A procissão de São Benedito

Carlos Gustavo Nóbrega de Jesus é Superintendente da Fundação Pró-Memória e Doutor em História Cultural e Pesquisador da Unicamp/IFCH

Nas últimas semanas estou compartilhando aqui parte da pesquisa feita na Fundação para solicitar o tombamento da Fazenda Cachoeira do Jica. Ao retomar a história em torno de tal bem, estamos apresentando parte da história da cidade que ainda não foi contada. Nas colunas passadas salientei que, aos poucos, pude dissociar a importância da Fazenda em três aspectos que se intercruzavam.
Primeiro o Arquitetônico, depois o histórico-econômico e social e o terceiro, o cultural-religioso. O histórico-econômico e social está ligado à família Prado, a produção açucareira e cafeeira, e a passagem da estrada de ferro Ituana na cidade, discussões que apresentei aqui nas últimas colunas.

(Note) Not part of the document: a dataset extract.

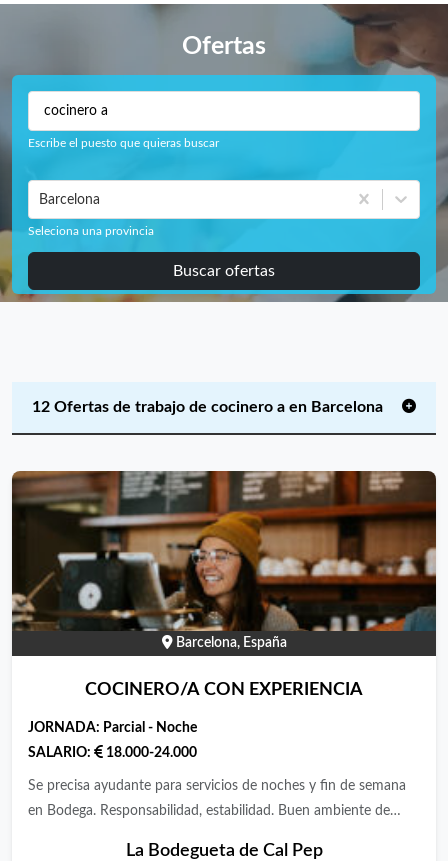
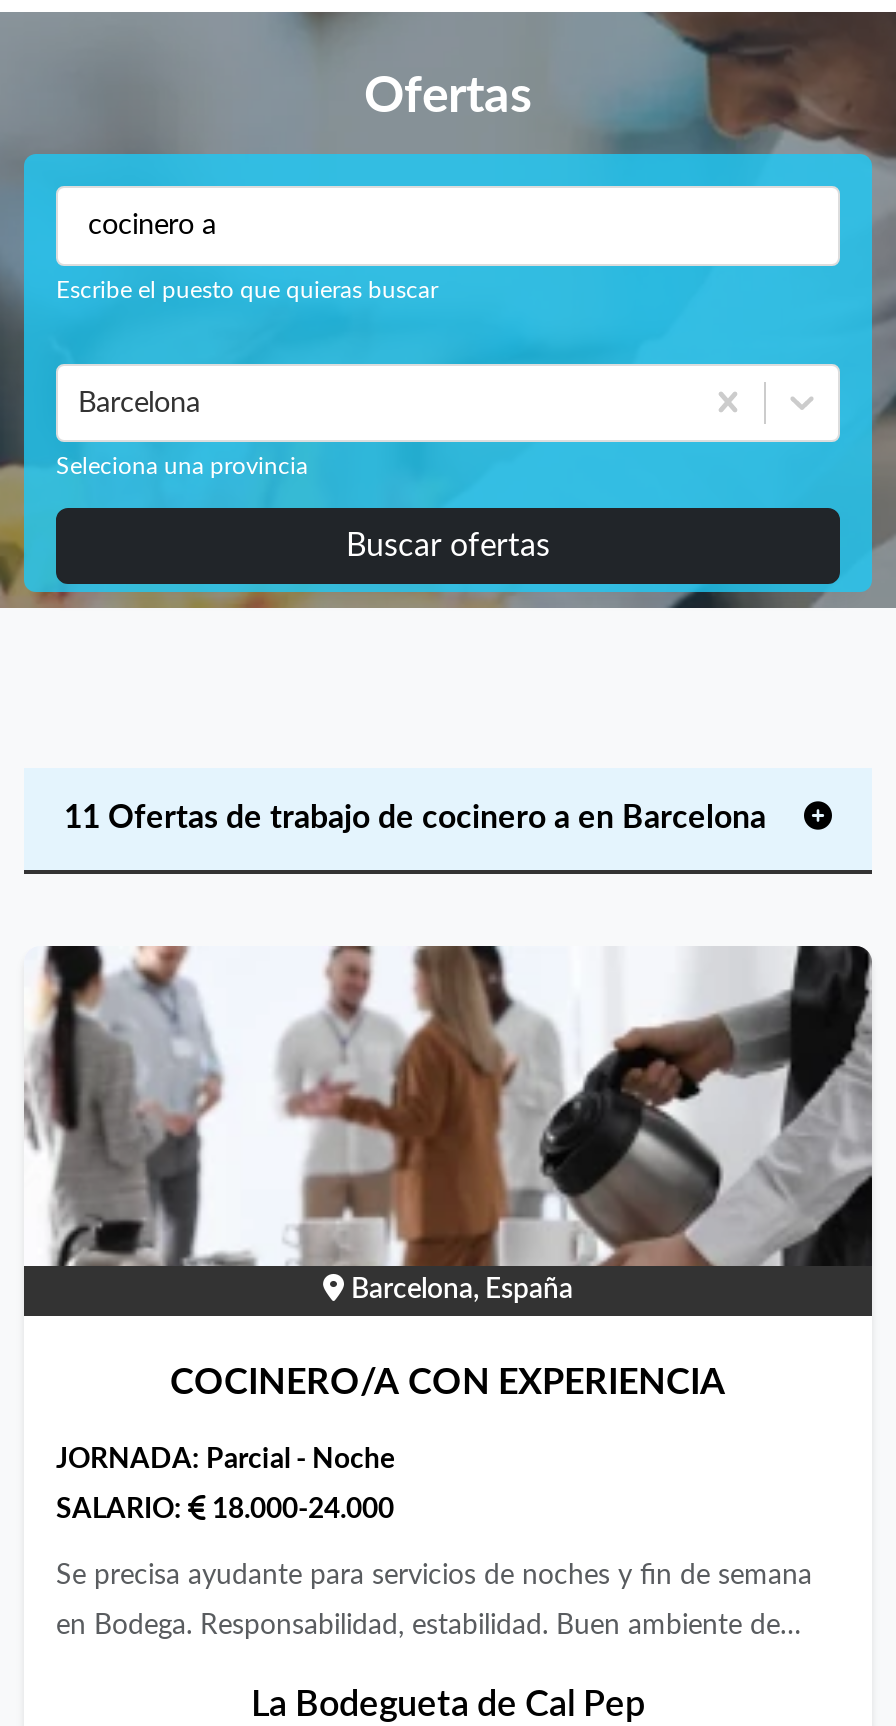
- 12 Ofertas de trabajo de cocinero a en Barcelona
+ 11 Ofertas de trabajo de cocinero a en Barcelona

- [image]
+ [image]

Hoje gostaria de salientar a relevância cultural-religiosa da fazenda para memória coletiva dos indaiatubanos, nesse caso peço permissão aos leitores para compartilhar a bela descrição do professor Lauro Ratti Junior, que além de historiador, professor e Presidente do Conselho de Preservação do Município, também se apresenta como testemunha ocular da história da cidade.
"Em tempos de longa estiagem, era costume realizar-se na cidade uma procissão conduzindo a imagem de roca de São Benedito, que ficava na capela da Fazenda do Jica, no bairro Tombadouro, até a Igreja de São Benedito, no centro da cidade. O caminho de terra não era muito difícil de ser percorrido, embora tivesse duas boas subidas. Os santos de roca se destinavam para estas ocasiões, isto é, eram feitos para serem conduzidos em procissão. Normalmente, eles possuem rosto, braços e mãos trabalhados, sendo o resto do corpo, nada mais do que uma armação de madeira recoberta por roupas, que por tornar a peça mais leve, permitiam ser conduzidos em longos percursos (...). A procissão assim como a imagem do Santo de Roca e os pequenos oratórios, que existiam nos barrancos de beira da estrada (...) são, na verdade, exemplos de uma manifestação da religiosidade popular, que não mais existe. Hoje a imagem de São Benedito está guardada na Igreja da Candelária e nos anos 90, do século XX foi a última vez que tal procissão ocorreu em Indaiatuba, devido uma prolongada estiagem, sendo o recurso da procissão, não apenas lembrado como novamente colocado em prática. Nessa ocasião a imagem de São Benedito seguiu para a cidade mais uma vez. Agora, sobre a carroceria de uma caminhonete. Coincidência ou não, depois de um dia que a imagem havia deixado à pequena capela da sede da fazenda para ser depositada na Igreja de São Benedito, caíram as primeiras gotas de chuva".
Tal testemunho do professor Lauro deixa ainda mais evidente a relevância da preservação da memória da Fazenda Cachoeira do Jica, não só por significar um exemplar do desenvolvimento econômico e social do Estado de São Paulo e da região denominada quadrilátero do açúcar, na qual está situada Indaiatuba, mas também por ter sido um local de compartilhamento de uma prática cultural de grande importância para população local, e que por isso deve ser documentada para não correr o risco de cair no esquecimento.